▶ _Required action_:
Nothing but the pictures gets dropped; retype every entry exactly.
━━━━━ Available data
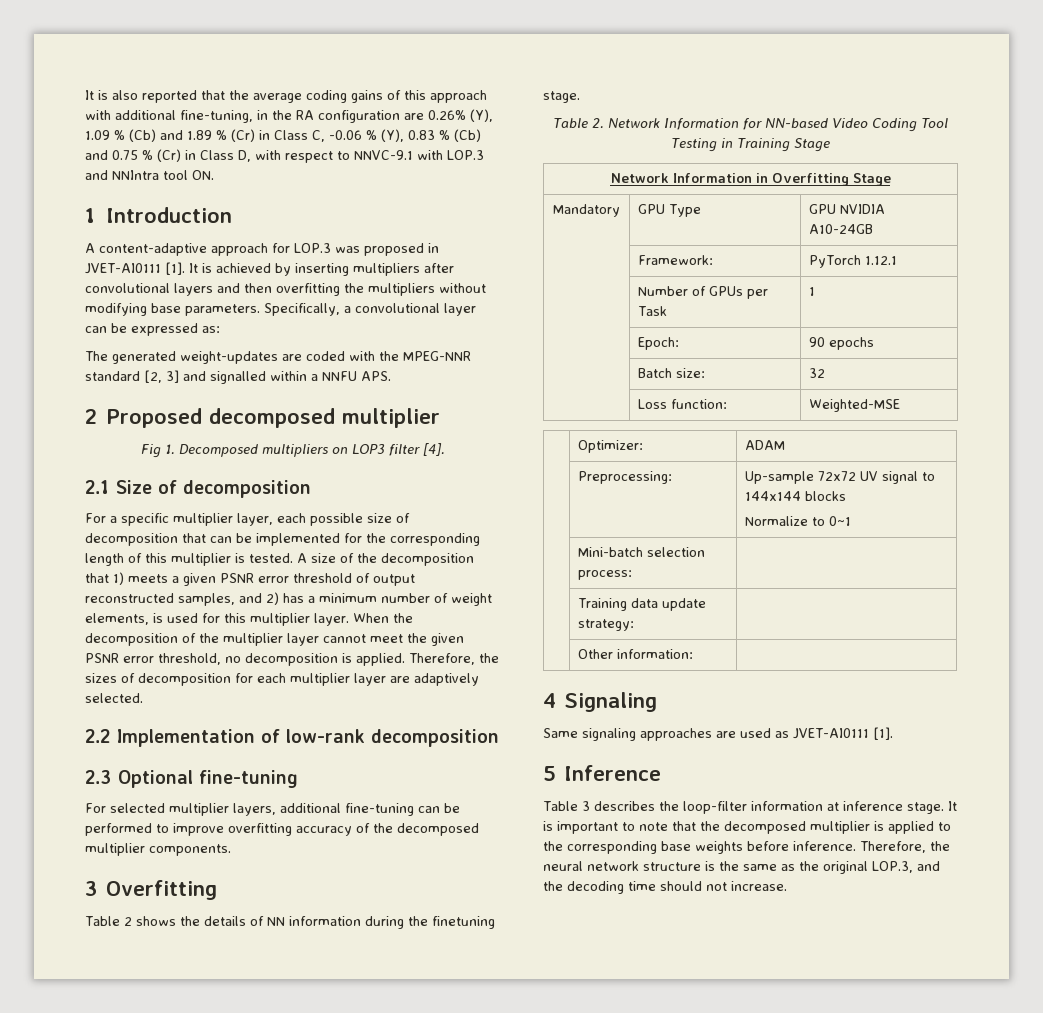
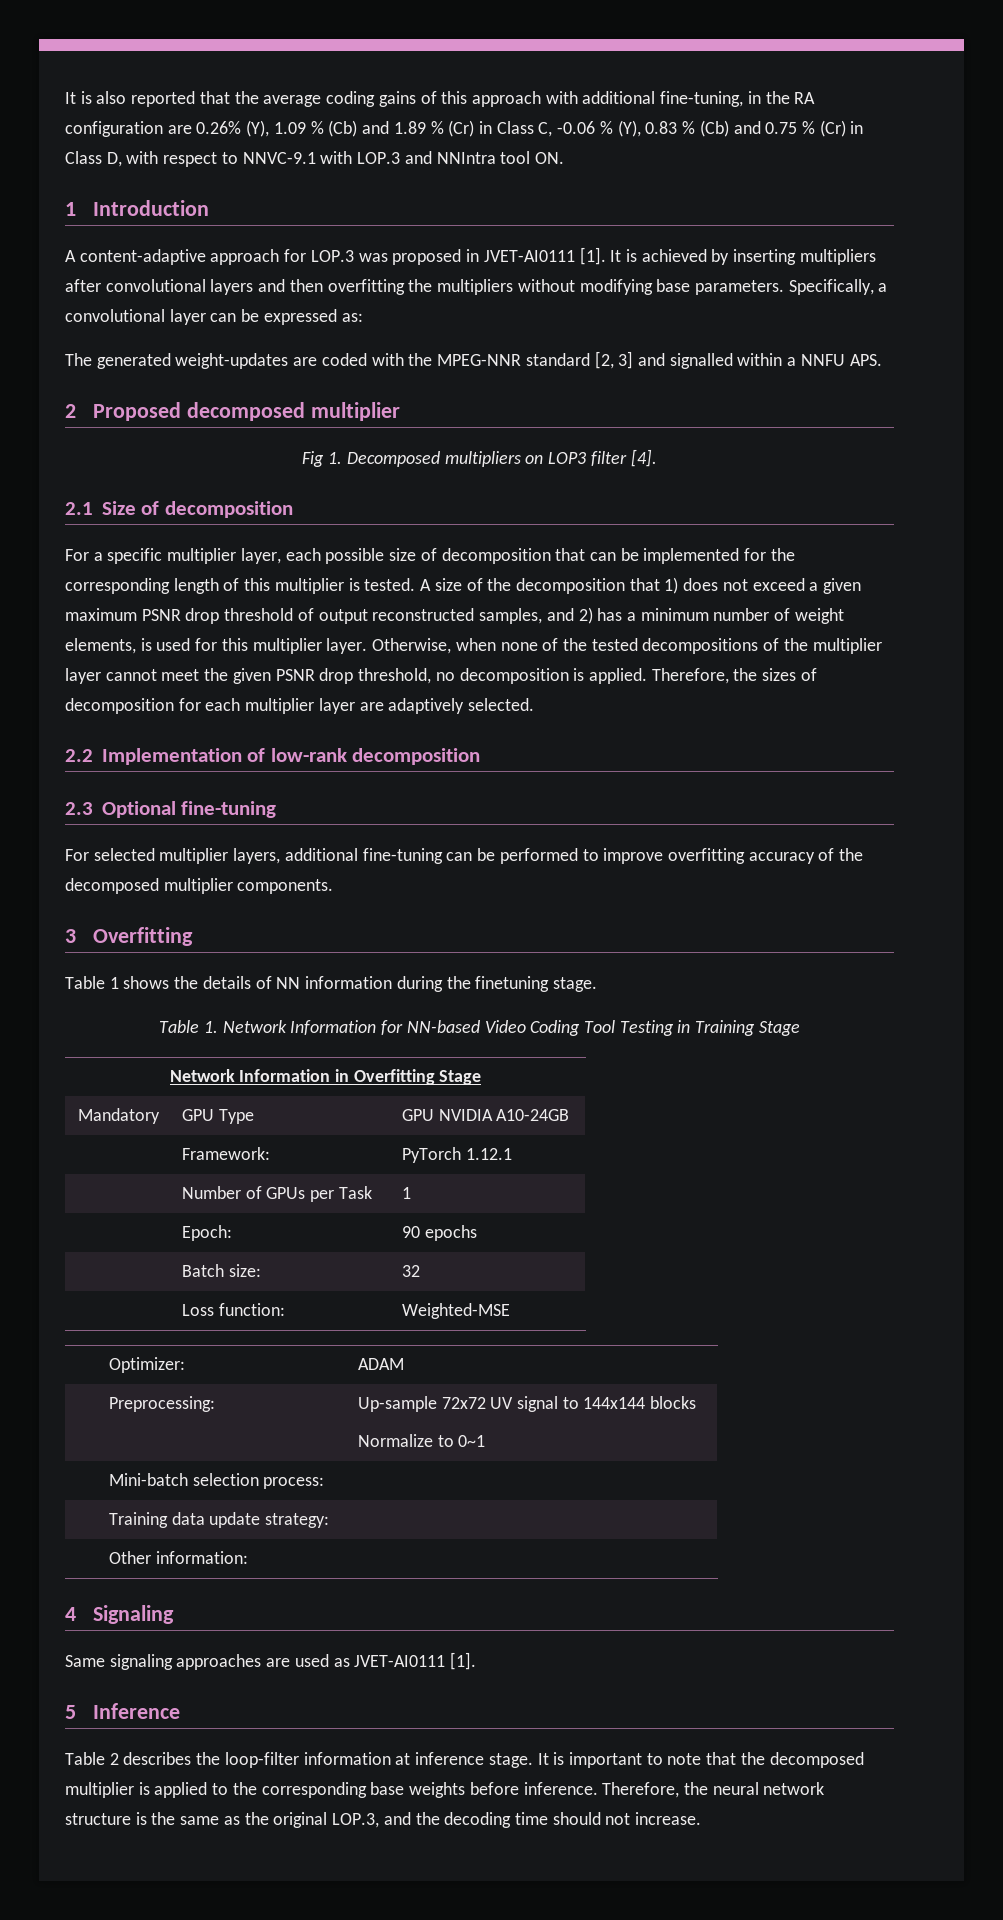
- A size of the decomposition that 1) meets a given PSNR error threshold of output reconstructed samples, and 2) has a minimum number of weight elements, is used for this multiplier layer.
+ A size of the decomposition that 1) does not exceed a given maximum PSNR drop threshold of output reconstructed samples, and 2) has a minimum number of weight elements, is used for this multiplier layer.
- When the decomposition of the multiplier layer cannot meet the given PSNR error threshold, no decomposition is applied.
+ Otherwise, when none of the tested decompositions of the multiplier layer cannot meet the given PSNR drop threshold, no decomposition is applied.
- Table 2 shows the details of NN information during the finetuning stage.
+ Table 1 shows the details of NN information during the finetuning stage.
- Table 2. Network Information for NN-based Video Coding Tool Testing in Training Stage
+ Table 1. Network Information for NN-based Video Coding Tool Testing in Training Stage
- Table 3 describes the loop-filter information at inference stage.
+ Table 2 describes the loop-filter information at inference stage.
━━━━━━━━━━
▶ _Your response_:
- A size of the decomposition that 1) meets a given PSNR error threshold of output reconstructed samples, and 2) has a minimum number of weight elements, is used for this multiplier layer.
+ A size of the decomposition that 1) does not exceed a given maximum PSNR drop threshold of output reconstructed samples, and 2) has a minimum number of weight elements, is used for this multiplier layer.
- When the decomposition of the multiplier layer cannot meet the given PSNR error threshold, no decomposition is applied.
+ Otherwise, when none of the tested decompositions of the multiplier layer cannot meet the given PSNR drop threshold, no decomposition is applied.
- Table 2 shows the details of NN information during the finetuning stage.
+ Table 1 shows the details of NN information during the finetuning stage.
- Table 2. Network Information for NN-based Video Coding Tool Testing in Training Stage
+ Table 1. Network Information for NN-based Video Coding Tool Testing in Training Stage
- Table 3 describes the loop-filter information at inference stage.
+ Table 2 describes the loop-filter information at inference stage.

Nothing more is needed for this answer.